This archive report was first published on 26 September 2019.
On September 26, 2019, the dusty town of Djibo in northern Burkina Faso became a byword for suffering in the country's seven-year-old struggle with jihadism.
More than 580 people have been killed since the insurgency spilled over from neighboring Mali, according to an AFP tally.
Attacks on emblems of the state, hit-and-run raids on remote villages, and brutal interpretations of Islamic law have forced an estimated 300,000 people to flee their homes.
Among them is Belen Boureima, a 74-year-old farmer who heads a family of 43 people—seven men, 13 women, and 23 children.

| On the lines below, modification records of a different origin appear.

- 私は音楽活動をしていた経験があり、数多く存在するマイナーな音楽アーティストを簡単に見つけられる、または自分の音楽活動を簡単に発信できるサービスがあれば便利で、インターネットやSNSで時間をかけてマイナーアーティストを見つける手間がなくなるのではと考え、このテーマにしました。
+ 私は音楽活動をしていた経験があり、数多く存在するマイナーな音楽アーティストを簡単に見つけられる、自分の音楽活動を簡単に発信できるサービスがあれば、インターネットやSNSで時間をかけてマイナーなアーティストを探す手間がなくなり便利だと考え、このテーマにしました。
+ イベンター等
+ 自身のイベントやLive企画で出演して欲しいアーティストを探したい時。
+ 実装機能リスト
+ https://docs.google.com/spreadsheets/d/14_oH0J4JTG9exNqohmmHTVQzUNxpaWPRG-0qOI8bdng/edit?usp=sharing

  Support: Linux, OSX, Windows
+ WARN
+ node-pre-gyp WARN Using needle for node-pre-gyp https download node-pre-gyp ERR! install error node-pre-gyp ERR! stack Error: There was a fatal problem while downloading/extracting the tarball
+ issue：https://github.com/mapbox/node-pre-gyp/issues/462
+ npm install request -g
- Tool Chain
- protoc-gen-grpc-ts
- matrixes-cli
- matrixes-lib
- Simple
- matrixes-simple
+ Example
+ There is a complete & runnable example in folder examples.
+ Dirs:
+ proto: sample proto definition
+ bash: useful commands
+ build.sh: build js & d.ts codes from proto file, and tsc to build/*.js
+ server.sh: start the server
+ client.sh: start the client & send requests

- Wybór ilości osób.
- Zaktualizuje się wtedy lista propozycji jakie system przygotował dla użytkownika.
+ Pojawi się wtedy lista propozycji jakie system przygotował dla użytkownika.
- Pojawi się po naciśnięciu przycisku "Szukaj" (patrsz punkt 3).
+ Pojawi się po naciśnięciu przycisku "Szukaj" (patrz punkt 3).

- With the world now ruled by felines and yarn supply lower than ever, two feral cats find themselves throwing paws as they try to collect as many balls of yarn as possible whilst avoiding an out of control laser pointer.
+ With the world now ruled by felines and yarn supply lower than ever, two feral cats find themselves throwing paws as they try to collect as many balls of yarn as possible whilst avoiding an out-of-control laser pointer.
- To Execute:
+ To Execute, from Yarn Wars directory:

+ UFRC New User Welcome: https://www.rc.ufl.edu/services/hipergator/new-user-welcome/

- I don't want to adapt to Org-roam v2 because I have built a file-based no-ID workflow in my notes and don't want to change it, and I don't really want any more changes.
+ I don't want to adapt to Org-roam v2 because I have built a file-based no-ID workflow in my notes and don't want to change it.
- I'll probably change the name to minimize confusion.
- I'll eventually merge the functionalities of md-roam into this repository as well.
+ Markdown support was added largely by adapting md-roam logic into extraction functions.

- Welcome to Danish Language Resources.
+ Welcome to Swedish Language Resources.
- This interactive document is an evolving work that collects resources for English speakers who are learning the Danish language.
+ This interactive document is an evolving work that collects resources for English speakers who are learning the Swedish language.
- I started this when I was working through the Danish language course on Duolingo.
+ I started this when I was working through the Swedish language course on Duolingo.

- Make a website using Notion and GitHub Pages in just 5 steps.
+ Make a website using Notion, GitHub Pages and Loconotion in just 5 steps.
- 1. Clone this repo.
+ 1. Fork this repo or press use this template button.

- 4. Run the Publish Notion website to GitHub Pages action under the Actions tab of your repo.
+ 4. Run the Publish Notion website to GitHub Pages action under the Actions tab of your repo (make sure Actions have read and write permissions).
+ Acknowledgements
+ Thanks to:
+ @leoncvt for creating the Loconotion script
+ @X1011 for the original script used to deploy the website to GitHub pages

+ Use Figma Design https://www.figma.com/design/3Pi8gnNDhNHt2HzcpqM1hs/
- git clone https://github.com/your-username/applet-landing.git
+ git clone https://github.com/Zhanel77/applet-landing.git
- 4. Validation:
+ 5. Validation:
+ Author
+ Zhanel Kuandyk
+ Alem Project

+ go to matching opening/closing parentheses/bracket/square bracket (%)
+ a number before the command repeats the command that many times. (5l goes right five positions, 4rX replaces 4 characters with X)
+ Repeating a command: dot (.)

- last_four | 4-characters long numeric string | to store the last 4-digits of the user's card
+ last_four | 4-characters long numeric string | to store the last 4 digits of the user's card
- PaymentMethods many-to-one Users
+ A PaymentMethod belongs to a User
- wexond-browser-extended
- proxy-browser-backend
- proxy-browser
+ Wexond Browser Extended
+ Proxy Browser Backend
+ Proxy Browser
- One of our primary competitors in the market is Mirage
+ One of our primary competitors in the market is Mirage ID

They abandoned their village of Gassalpalik, 70 kilometers from Djibo, and eventually washed up in Yagma, a village about 30km north of the capital Ouagadougou.
Belen said he had spent his entire life in Djibo and had never even left the area until now—but "when you are lost, you have to end up somewhere."
He recalled the attack on their village, where the attackers took everything from them—cows, sheep, goats—and killed the men.
"They went into people's homes and took animals and killed the men. I saw people getting killed. Many of them," he said, adding he was unable to give any accurate figure.
The family is now living in homes made available for free by the villagers, but it has no land—a crucial source of nutrition and income in a place where there is no work.
Nabonswende Zongo, an elderly villager who has been appointed to help the family, said the situation was "difficult."